CodePudding user response:
You can change the value of Family
if Species_n
is less than 40 and aggregate
.
aggregate(Species_n~Family,
transform(df, Family = ifelse(Species_n <= 40, 'Other', Family)), sum)
# Family Species_n
#1 Fabaceae 156
#2 Myrtaceae 234
#3 Other 77
#4 Rosaceae 111
forcats
has a function to do this fct_lump_min
library(dplyr)
library(forcats)
df %>%
group_by(Family = fct_lump_min(Family, 40, Species_n)) %>%
summarise(Species_n = sum(Species_n))
data
df <- structure(list(Family = c("Myrtaceae", "Fabaceae", "Rosaceae",
"Moraceae", "Rubiaceae", "Poaceae"), Species_n = c(234L, 156L,
111L, 30L, 24L, 23L)), row.names = c(NA, -6L), class = "data.frame")

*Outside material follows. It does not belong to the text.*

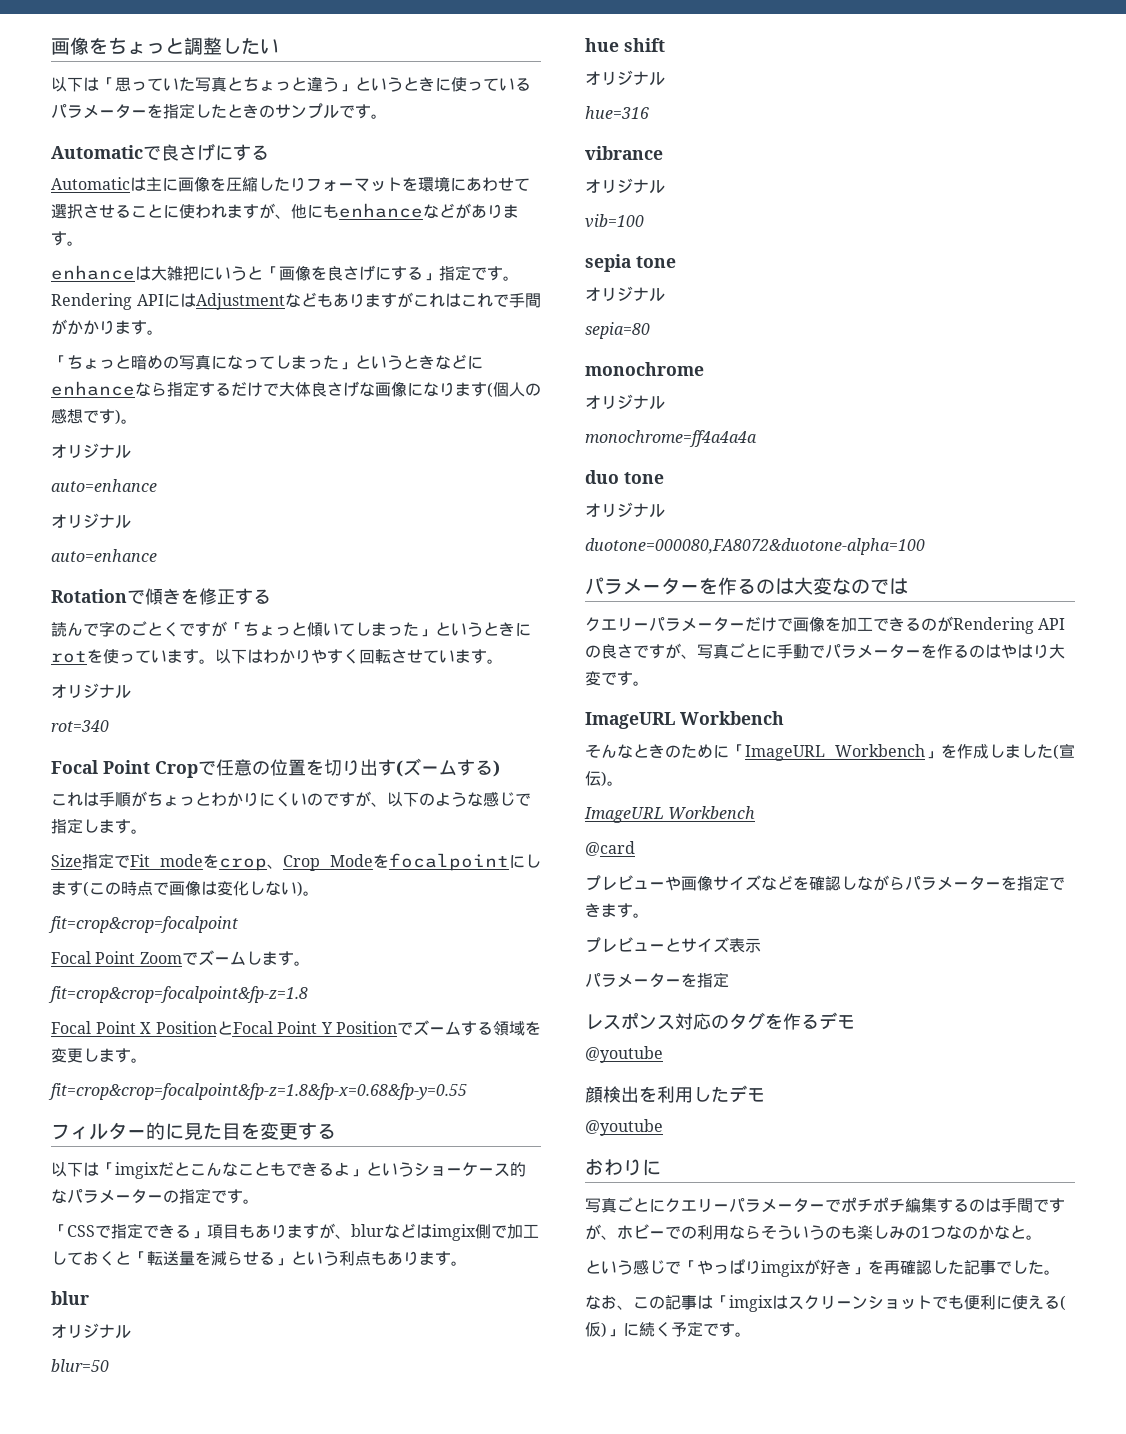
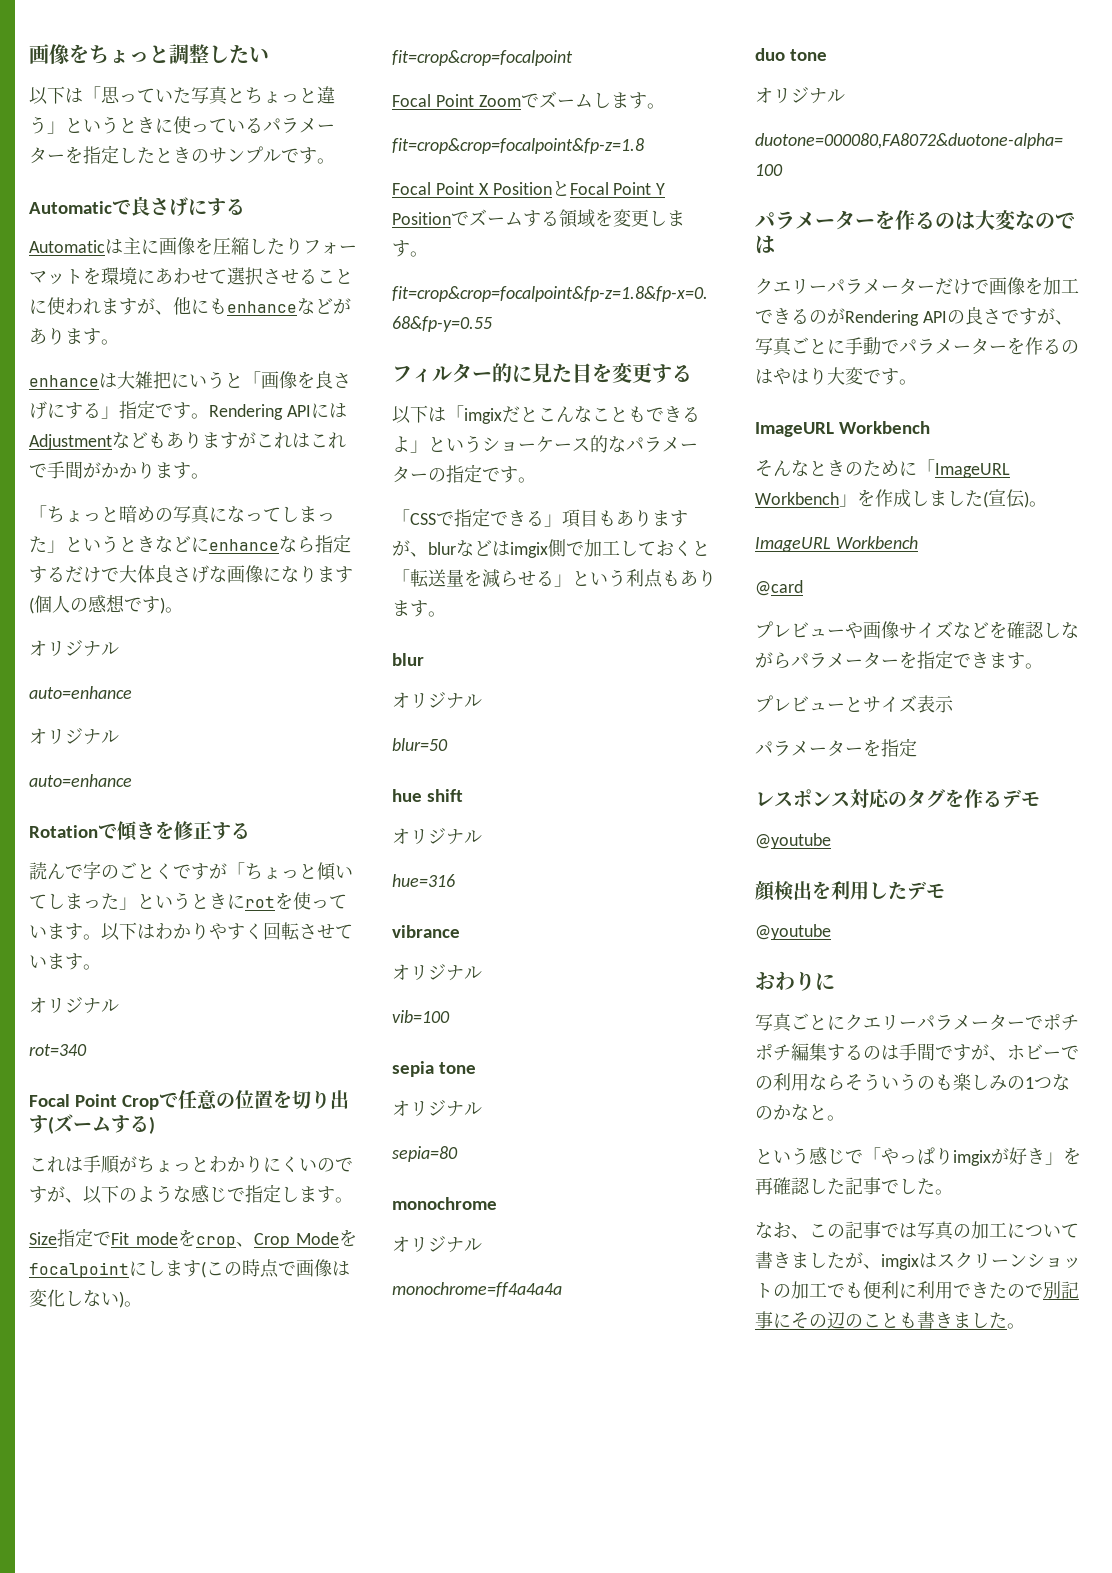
- なお、この記事は「imgixはスクリーンショットでも便利に使える(仮)」に続く予定です。
+ なお、この記事では写真の加工について書きましたが、imgixはスクリーンショットの加工でも便利に利用できたので別記事にその辺のことも書きました。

CodePudding user response:
We can use case_when
library(dplyr)
df %>%
group_by(Family = case_when(Species_n <= 40 ~ 'Other',
TRUE ~ Family)) %>%
summarise(Species_n = sum(Species_n))
# A tibble: 4 × 2
Family Species_n
<chr> <int>
1 Fabaceae 156
2 Myrtaceae 234
3 Other 77
4 Rosaceae 111
data
df <- structure(list(Family = c("Myrtaceae", "Fabaceae", "Rosaceae",
"Moraceae", "Rubiaceae", "Poaceae"), Species_n = c(234L, 156L,
111L, 30L, 24L, 23L)), row.names = c(NA, -6L), class = "data.frame")